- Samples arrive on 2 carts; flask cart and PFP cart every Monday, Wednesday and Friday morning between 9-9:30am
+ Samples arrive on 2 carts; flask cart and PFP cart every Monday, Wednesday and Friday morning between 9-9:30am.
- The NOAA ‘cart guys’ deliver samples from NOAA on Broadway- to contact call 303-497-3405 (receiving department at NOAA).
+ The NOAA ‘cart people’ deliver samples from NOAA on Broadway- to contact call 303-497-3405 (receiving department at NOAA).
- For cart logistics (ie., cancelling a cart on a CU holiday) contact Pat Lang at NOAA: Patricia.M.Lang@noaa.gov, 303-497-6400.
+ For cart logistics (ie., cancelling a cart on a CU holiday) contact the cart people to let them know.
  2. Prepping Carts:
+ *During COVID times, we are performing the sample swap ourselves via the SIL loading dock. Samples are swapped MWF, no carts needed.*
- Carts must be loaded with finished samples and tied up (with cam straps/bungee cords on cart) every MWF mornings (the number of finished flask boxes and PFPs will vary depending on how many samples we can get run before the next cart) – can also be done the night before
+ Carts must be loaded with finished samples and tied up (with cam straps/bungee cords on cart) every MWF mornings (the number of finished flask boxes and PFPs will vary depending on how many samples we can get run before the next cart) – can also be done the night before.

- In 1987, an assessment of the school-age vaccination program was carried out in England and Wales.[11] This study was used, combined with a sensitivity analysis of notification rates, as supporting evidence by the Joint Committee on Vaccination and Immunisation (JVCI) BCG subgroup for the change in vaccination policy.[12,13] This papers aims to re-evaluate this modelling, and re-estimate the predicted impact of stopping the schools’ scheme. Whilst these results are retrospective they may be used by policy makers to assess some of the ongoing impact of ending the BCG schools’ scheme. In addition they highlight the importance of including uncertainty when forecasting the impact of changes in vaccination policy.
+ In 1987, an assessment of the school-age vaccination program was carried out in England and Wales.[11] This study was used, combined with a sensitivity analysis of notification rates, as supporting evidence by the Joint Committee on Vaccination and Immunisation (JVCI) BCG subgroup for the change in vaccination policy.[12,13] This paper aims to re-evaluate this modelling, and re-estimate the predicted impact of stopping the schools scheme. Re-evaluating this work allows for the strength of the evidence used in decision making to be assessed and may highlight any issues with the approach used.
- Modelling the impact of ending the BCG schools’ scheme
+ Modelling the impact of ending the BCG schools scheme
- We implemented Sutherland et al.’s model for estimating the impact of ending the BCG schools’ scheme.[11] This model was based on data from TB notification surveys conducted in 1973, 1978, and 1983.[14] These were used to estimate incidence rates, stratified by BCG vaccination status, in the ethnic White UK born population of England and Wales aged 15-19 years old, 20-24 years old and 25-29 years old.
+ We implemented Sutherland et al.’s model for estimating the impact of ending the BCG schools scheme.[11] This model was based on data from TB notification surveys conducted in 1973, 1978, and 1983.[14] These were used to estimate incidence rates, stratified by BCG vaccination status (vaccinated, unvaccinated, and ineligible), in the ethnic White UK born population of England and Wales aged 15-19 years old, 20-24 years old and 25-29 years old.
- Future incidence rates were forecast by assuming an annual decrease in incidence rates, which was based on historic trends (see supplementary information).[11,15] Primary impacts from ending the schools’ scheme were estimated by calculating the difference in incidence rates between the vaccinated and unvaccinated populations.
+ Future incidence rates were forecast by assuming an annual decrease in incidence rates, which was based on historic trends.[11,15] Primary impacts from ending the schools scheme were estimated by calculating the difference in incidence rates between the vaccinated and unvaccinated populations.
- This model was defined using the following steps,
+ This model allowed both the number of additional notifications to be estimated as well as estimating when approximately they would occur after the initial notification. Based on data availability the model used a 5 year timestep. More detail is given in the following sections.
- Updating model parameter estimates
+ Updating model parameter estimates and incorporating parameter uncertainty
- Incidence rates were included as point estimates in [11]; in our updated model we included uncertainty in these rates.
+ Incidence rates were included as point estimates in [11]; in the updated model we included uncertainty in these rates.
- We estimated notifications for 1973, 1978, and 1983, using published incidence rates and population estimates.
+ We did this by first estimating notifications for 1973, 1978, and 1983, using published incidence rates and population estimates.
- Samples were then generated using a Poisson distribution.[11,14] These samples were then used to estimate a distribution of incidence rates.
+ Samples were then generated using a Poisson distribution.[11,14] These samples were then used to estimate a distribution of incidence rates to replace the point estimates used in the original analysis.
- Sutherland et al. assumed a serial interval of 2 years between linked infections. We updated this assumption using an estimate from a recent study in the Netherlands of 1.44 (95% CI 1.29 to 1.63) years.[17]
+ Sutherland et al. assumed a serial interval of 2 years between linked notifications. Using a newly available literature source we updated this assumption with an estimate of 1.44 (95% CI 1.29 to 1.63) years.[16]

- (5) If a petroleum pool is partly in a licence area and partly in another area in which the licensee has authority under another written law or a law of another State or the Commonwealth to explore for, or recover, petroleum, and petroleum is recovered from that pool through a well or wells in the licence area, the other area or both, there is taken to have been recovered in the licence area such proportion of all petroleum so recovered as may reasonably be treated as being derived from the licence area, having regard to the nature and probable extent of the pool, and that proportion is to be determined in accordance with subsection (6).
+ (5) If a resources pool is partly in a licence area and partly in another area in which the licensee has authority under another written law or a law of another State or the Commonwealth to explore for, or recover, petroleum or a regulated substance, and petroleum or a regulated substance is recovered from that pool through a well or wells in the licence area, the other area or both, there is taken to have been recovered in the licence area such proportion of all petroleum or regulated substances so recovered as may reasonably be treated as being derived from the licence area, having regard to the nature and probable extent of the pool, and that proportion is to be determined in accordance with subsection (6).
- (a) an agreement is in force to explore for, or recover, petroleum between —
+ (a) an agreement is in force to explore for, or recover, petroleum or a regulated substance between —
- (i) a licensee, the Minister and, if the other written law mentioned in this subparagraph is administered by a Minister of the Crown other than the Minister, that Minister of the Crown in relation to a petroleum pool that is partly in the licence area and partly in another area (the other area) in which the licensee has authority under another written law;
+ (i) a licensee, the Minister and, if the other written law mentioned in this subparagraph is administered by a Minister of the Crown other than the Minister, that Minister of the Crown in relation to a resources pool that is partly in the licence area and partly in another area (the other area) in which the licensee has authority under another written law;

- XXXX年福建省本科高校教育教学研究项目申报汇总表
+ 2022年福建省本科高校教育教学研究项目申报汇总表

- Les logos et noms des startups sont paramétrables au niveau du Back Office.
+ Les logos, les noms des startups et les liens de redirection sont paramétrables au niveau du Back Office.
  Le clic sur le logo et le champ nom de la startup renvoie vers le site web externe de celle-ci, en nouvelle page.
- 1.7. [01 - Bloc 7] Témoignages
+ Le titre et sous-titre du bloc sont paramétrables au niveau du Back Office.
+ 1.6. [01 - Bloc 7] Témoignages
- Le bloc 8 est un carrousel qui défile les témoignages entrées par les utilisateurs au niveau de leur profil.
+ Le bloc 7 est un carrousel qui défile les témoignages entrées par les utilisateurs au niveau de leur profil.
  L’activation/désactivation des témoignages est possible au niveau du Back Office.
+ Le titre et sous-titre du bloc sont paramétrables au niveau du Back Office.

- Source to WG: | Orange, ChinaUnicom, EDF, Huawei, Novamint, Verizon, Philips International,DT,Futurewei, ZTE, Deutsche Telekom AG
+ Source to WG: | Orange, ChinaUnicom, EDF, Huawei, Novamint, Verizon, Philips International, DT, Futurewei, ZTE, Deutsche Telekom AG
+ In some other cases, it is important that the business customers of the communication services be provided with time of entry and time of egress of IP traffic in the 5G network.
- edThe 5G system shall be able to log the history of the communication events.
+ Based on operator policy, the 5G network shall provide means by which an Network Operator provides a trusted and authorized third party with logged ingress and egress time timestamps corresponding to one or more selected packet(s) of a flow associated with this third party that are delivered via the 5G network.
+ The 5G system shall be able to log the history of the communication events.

+++

[REQUIREMENT] This exercise requires an exact copy of all the records.

[RESPONSE]
- Samples arrive on 2 carts; flask cart and PFP cart every Monday, Wednesday and Friday morning between 9-9:30am
+ Samples arrive on 2 carts; flask cart and PFP cart every Monday, Wednesday and Friday morning between 9-9:30am.
- The NOAA ‘cart guys’ deliver samples from NOAA on Broadway- to contact call 303-497-3405 (receiving department at NOAA).
+ The NOAA ‘cart people’ deliver samples from NOAA on Broadway- to contact call 303-497-3405 (receiving department at NOAA).
- For cart logistics (ie., cancelling a cart on a CU holiday) contact Pat Lang at NOAA: Patricia.M.Lang@noaa.gov, 303-497-6400.
+ For cart logistics (ie., cancelling a cart on a CU holiday) contact the cart people to let them know.
  2. Prepping Carts:
+ *During COVID times, we are performing the sample swap ourselves via the SIL loading dock. Samples are swapped MWF, no carts needed.*
- Carts must be loaded with finished samples and tied up (with cam straps/bungee cords on cart) every MWF mornings (the number of finished flask boxes and PFPs will vary depending on how many samples we can get run before the next cart) – can also be done the night before
+ Carts must be loaded with finished samples and tied up (with cam straps/bungee cords on cart) every MWF mornings (the number of finished flask boxes and PFPs will vary depending on how many samples we can get run before the next cart) – can also be done the night before.

- In 1987, an assessment of the school-age vaccination program was carried out in England and Wales.[11] This study was used, combined with a sensitivity analysis of notification rates, as supporting evidence by the Joint Committee on Vaccination and Immunisation (JVCI) BCG subgroup for the change in vaccination policy.[12,13] This papers aims to re-evaluate this modelling, and re-estimate the predicted impact of stopping the schools’ scheme. Whilst these results are retrospective they may be used by policy makers to assess some of the ongoing impact of ending the BCG schools’ scheme. In addition they highlight the importance of including uncertainty when forecasting the impact of changes in vaccination policy.
+ In 1987, an assessment of the school-age vaccination program was carried out in England and Wales.[11] This study was used, combined with a sensitivity analysis of notification rates, as supporting evidence by the Joint Committee on Vaccination and Immunisation (JVCI) BCG subgroup for the change in vaccination policy.[12,13] This paper aims to re-evaluate this modelling, and re-estimate the predicted impact of stopping the schools scheme. Re-evaluating this work allows for the strength of the evidence used in decision making to be assessed and may highlight any issues with the approach used.
- Modelling the impact of ending the BCG schools’ scheme
+ Modelling the impact of ending the BCG schools scheme
- We implemented Sutherland et al.’s model for estimating the impact of ending the BCG schools’ scheme.[11] This model was based on data from TB notification surveys conducted in 1973, 1978, and 1983.[14] These were used to estimate incidence rates, stratified by BCG vaccination status, in the ethnic White UK born population of England and Wales aged 15-19 years old, 20-24 years old and 25-29 years old.
+ We implemented Sutherland et al.’s model for estimating the impact of ending the BCG schools scheme.[11] This model was based on data from TB notification surveys conducted in 1973, 1978, and 1983.[14] These were used to estimate incidence rates, stratified by BCG vaccination status (vaccinated, unvaccinated, and ineligible), in the ethnic White UK born population of England and Wales aged 15-19 years old, 20-24 years old and 25-29 years old.
- Future incidence rates were forecast by assuming an annual decrease in incidence rates, which was based on historic trends (see supplementary information).[11,15] Primary impacts from ending the schools’ scheme were estimated by calculating the difference in incidence rates between the vaccinated and unvaccinated populations.
+ Future incidence rates were forecast by assuming an annual decrease in incidence rates, which was based on historic trends.[11,15] Primary impacts from ending the schools scheme were estimated by calculating the difference in incidence rates between the vaccinated and unvaccinated populations.
- This model was defined using the following steps,
+ This model allowed both the number of additional notifications to be estimated as well as estimating when approximately they would occur after the initial notification. Based on data availability the model used a 5 year timestep. More detail is given in the following sections.
- Updating model parameter estimates
+ Updating model parameter estimates and incorporating parameter uncertainty
- Incidence rates were included as point estimates in [11]; in our updated model we included uncertainty in these rates.
+ Incidence rates were included as point estimates in [11]; in the updated model we included uncertainty in these rates.
- We estimated notifications for 1973, 1978, and 1983, using published incidence rates and population estimates.
+ We did this by first estimating notifications for 1973, 1978, and 1983, using published incidence rates and population estimates.
- Samples were then generated using a Poisson distribution.[11,14] These samples were then used to estimate a distribution of incidence rates.
+ Samples were then generated using a Poisson distribution.[11,14] These samples were then used to estimate a distribution of incidence rates to replace the point estimates used in the original analysis.
- Sutherland et al. assumed a serial interval of 2 years between linked infections. We updated this assumption using an estimate from a recent study in the Netherlands of 1.44 (95% CI 1.29 to 1.63) years.[17]
+ Sutherland et al. assumed a serial interval of 2 years between linked notifications. Using a newly available literature source we updated this assumption with an estimate of 1.44 (95% CI 1.29 to 1.63) years.[16]

- (5) If a petroleum pool is partly in a licence area and partly in another area in which the licensee has authority under another written law or a law of another State or the Commonwealth to explore for, or recover, petroleum, and petroleum is recovered from that pool through a well or wells in the licence area, the other area or both, there is taken to have been recovered in the licence area such proportion of all petroleum so recovered as may reasonably be treated as being derived from the licence area, having regard to the nature and probable extent of the pool, and that proportion is to be determined in accordance with subsection (6).
+ (5) If a resources pool is partly in a licence area and partly in another area in which the licensee has authority under another written law or a law of another State or the Commonwealth to explore for, or recover, petroleum or a regulated substance, and petroleum or a regulated substance is recovered from that pool through a well or wells in the licence area, the other area or both, there is taken to have been recovered in the licence area such proportion of all petroleum or regulated substances so recovered as may reasonably be treated as being derived from the licence area, having regard to the nature and probable extent of the pool, and that proportion is to be determined in accordance with subsection (6).
- (a) an agreement is in force to explore for, or recover, petroleum between —
+ (a) an agreement is in force to explore for, or recover, petroleum or a regulated substance between —
- (i) a licensee, the Minister and, if the other written law mentioned in this subparagraph is administered by a Minister of the Crown other than the Minister, that Minister of the Crown in relation to a petroleum pool that is partly in the licence area and partly in another area (the other area) in which the licensee has authority under another written law;
+ (i) a licensee, the Minister and, if the other written law mentioned in this subparagraph is administered by a Minister of the Crown other than the Minister, that Minister of the Crown in relation to a resources pool that is partly in the licence area and partly in another area (the other area) in which the licensee has authority under another written law;

- XXXX年福建省本科高校教育教学研究项目申报汇总表
+ 2022年福建省本科高校教育教学研究项目申报汇总表

- Les logos et noms des startups sont paramétrables au niveau du Back Office.
+ Les logos, les noms des startups et les liens de redirection sont paramétrables au niveau du Back Office.
  Le clic sur le logo et le champ nom de la startup renvoie vers le site web externe de celle-ci, en nouvelle page.
- 1.7. [01 - Bloc 7] Témoignages
+ Le titre et sous-titre du bloc sont paramétrables au niveau du Back Office.
+ 1.6. [01 - Bloc 7] Témoignages
- Le bloc 8 est un carrousel qui défile les témoignages entrées par les utilisateurs au niveau de leur profil.
+ Le bloc 7 est un carrousel qui défile les témoignages entrées par les utilisateurs au niveau de leur profil.
  L’activation/désactivation des témoignages est possible au niveau du Back Office.
+ Le titre et sous-titre du bloc sont paramétrables au niveau du Back Office.

- Source to WG: | Orange, ChinaUnicom, EDF, Huawei, Novamint, Verizon, Philips International,DT,Futurewei, ZTE, Deutsche Telekom AG
+ Source to WG: | Orange, ChinaUnicom, EDF, Huawei, Novamint, Verizon, Philips International, DT, Futurewei, ZTE, Deutsche Telekom AG
+ In some other cases, it is important that the business customers of the communication services be provided with time of entry and time of egress of IP traffic in the 5G network.
- edThe 5G system shall be able to log the history of the communication events.
+ Based on operator policy, the 5G network shall provide means by which an Network Operator provides a trusted and authorized third party with logged ingress and egress time timestamps corresponding to one or more selected packet(s) of a flow associated with this third party that are delivered via the 5G network.
+ The 5G system shall be able to log the history of the communication events.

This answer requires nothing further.